Why You Might Want To Use The SLES Base Container Images

Disclaimer: I work for SUSE but I don’t work in the Linux business unit. I’m a consumer of the base container images like anyone else who uses them.

If you’re building a containerized applications you have a base container image at the bottom. That base container image can make a difference to your stack. Is it really large which impacts what you pass around on the network and cache? Is it secure or are there vulnerabilities that will affect your operations? If you’re a company and there is a problem, can you get support?

It’s easy to pick a base container image if you’re a small company (maybe a startup) or an open source project. It’s different if you’re in a regulated industry.

SUSE has been building and shipping Linux distros since 1992. They have been doing Linux for more than 30 years. Over those years they have gained a lot of experience in shipping Linux that those in regulated industries or those who need support tend to like.

The SUSE SLES Base Container Images provide a foundation to use for various base use cases. Before I dig into them, I want to share why you might be interested in looking at them in the first place.

Security

Security is important and it’s one of the things SUSE cares about. When Chainguard wrote the white paper “All About That Base Image” they looked at vulnerabilities in the most popular base images. Most of them had known vulnerabilities in the latest releases. Some of those vulnerabilities were long known ones that have not been fixed.

Like Alpine, SUSE is known to keep up to date and not have known CVEs in their latest bits.
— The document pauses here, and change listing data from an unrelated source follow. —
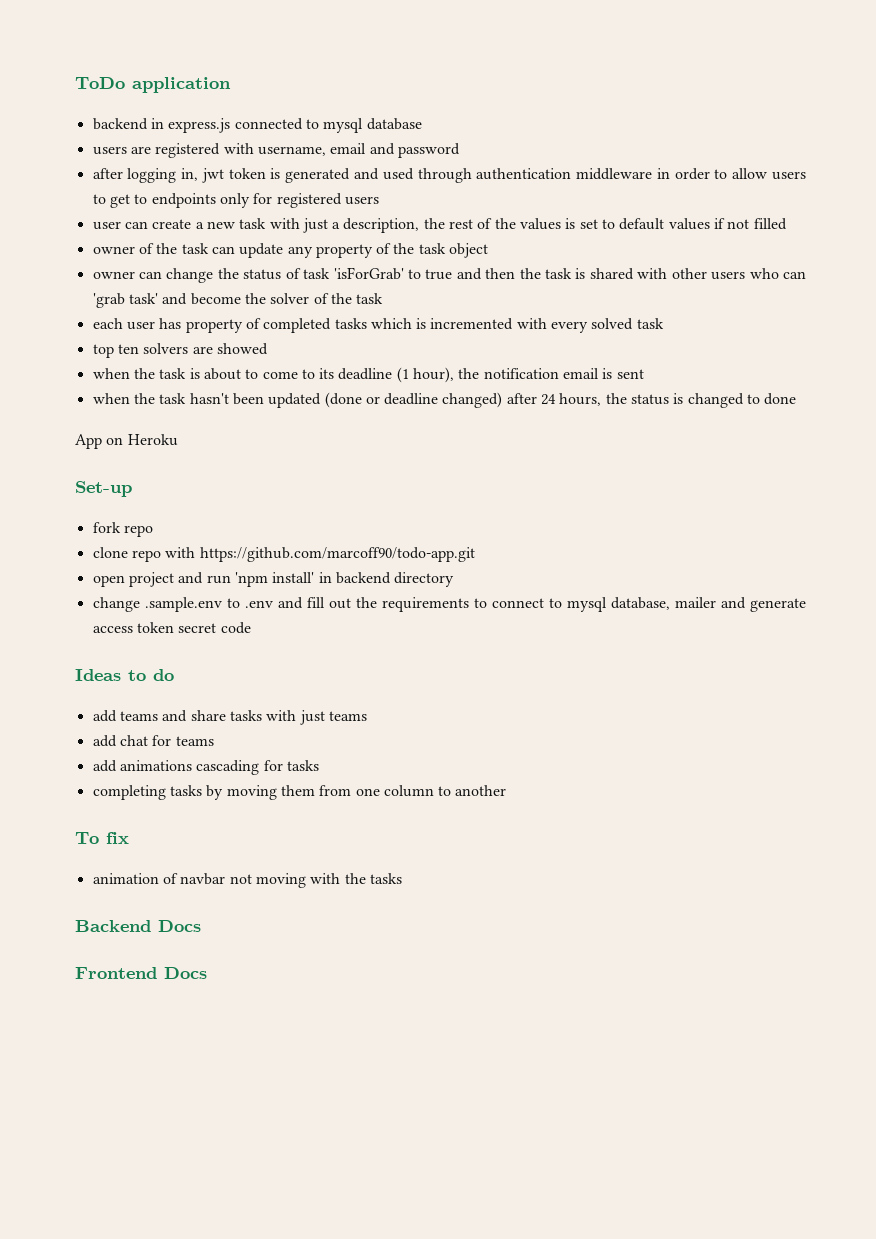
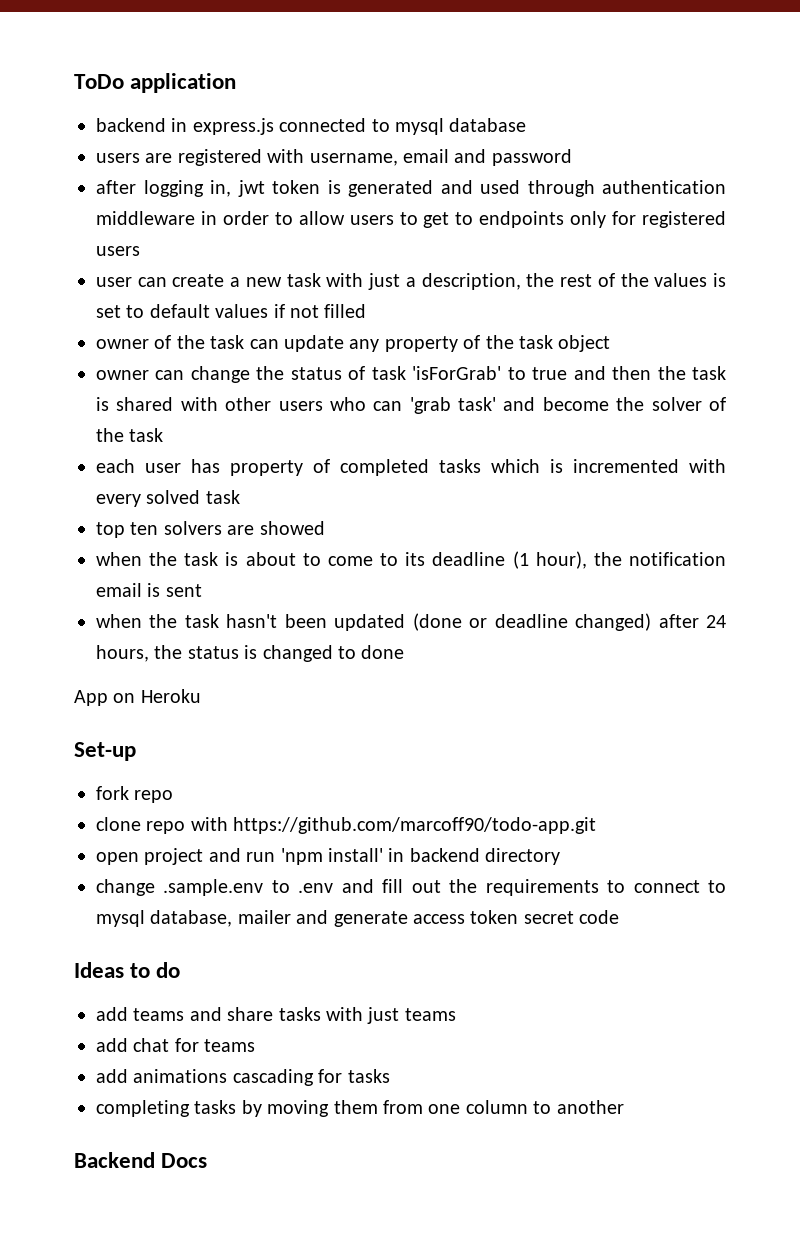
[75,832,129,844] [92,873,402,888] // To fix // animation of navbar not moving with the tasks -> (624, 1107) none
[75,967,207,979] // Frontend Docs -> (208, 1160) none

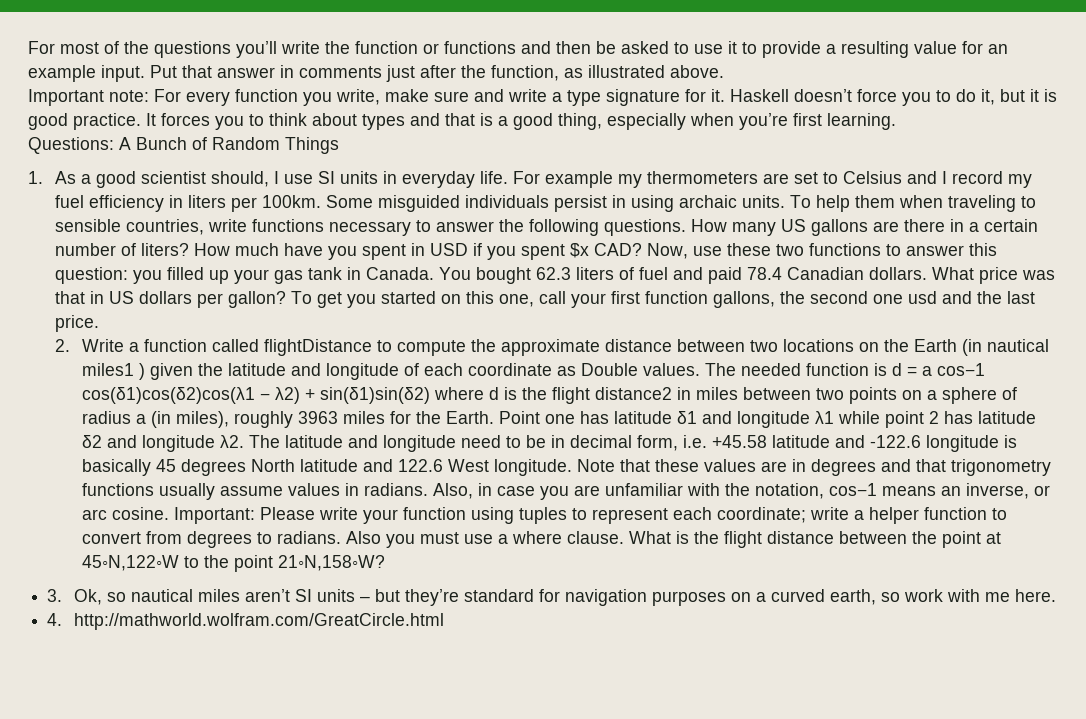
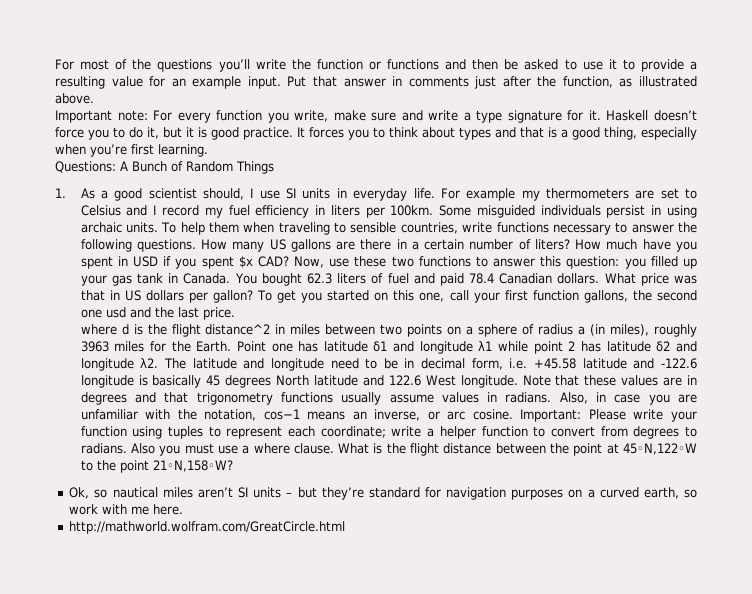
[55,339,1050,356] [82,363,986,380] [82,387,431,404] 2. Write a function called flightDistance to compute the approximate distance between two locations on the Earth (in nautical miles1 ) given the latitude and longitude of each coordinate as Double values. The needed function is d = a cos−1 cos(δ1)cos(δ2)cos(λ1 − λ2) + sin(δ1)sin(δ2) -> (235, 313) none
[595,387,673,400] distance2 -> [205,324,271,335] distance^2
[47,589,63,602] 3. -> (233, 466) none
[47,613,63,626] 4. -> (184, 509) none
For example, here is trivy scanning the latest 1.19 Golang BCI:

$ trivy i registry.suse.com/bci/golang:1.19
2022-10-18T10:44:56.631-0400	INFO	Vulnerability scanning is enabled
2022-10-18T10:44:56.631-0400	INFO	Secret scanning is enabled
2022-10-18T10:44:56.631-0400	INFO	If your scanning is slow, please try '--security-checks vuln' to disable secret scanning
2022-10-18T10:44:56.631-0400	INFO	Please see also https://aquasecurity.github.io/trivy/v0.29.2/docs/secret/scanning/#recommendation for faster secret detection
2022-10-18T10:44:58.714-0400	INFO	Detected OS: suse linux enterprise server
2022-10-18T10:44:58.714-0400	WARN	This OS version is not on the EOL list: suse linux enterprise server 15.4
2022-10-18T10:44:58.714-0400	INFO	Detecting SUSE vulnerabilities...
2022-10-18T10:44:58.715-0400	INFO	Number of language-specific files: 0
2022-10-18T10:44:58.716-0400	WARN	This OS version is no longer supported by the distribution: suse linux enterprise server 15.4
2022-10-18T10:44:58.716-0400	WARN	The vulnerability detection may be insufficient because security updates are not provided

registry.suse.com/bci/golang:1.19 (suse linux enterprise server 15.4)

Total: 0 (UNKNOWN: 0, LOW: 0, MEDIUM: 0, HIGH: 0, CRITICAL: 0)
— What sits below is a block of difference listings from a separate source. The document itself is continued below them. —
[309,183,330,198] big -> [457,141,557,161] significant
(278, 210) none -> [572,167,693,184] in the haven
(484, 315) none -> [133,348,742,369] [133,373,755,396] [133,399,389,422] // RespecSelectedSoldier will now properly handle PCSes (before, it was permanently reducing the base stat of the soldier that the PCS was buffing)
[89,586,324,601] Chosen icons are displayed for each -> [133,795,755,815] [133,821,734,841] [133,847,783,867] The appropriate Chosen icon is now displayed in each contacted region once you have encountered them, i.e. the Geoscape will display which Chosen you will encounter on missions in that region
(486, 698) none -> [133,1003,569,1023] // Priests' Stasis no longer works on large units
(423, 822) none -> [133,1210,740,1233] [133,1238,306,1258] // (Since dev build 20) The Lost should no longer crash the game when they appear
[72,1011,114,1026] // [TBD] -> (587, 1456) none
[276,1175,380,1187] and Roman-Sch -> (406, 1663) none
Keeping up to date so there aren’t known CVEs isn’t the only thing SUSE does. SUSE regularly gets security certifications and puts considerable effort into security (e.g. a build system capable of producing common criteria 4+ builds).

The work they do around security and Linux keeps up with modern industry work. I’ve already written about how you can verify the BCI images with cosign including the SLSA provenance attestations.

Supportability

Sometimes you need support. Many businesses need and want it. SUSE provides support. There is support if you’re running the BCIs on SUSE Linux Enterprise Server (SLES) and if you’re running in some non-SLES locations. The following image is from the non-SLES support documentation:

BCI non-SLES host support matrix

The BCIs are supported if you need that.

The Base Container Images

The SLES BCIs can be found at https://registry.suse.com/ and there are two types of images. There are those that are just the base system and those with common programming languages. This is useful if you need a runtime for your applications (e.g. nodejs) or a build environment (e.g. golang).

There are 4 different flavors of base image, depending on what you want in it. You can read about them in the container guide. The image below, from the docs, illustrates the differences in a simple manner:

BCI base images variants

If you need an image with a language installed there are many to choose from. Go, nodejs, OpenJDK, Python, ASP.NET, and Rust. Note that you should look at the latest version being shipped to determine the version.

In addition to the Container Guide from SUSE, there’s additional documentation at https://opensource.suse.com/bci-docs/ which includes things like Building and Deploy Go Applications and Using With VS Code and Development Containers.

These images are like other base container images. They are what you’d expect and because of that they work with existing tools and systems.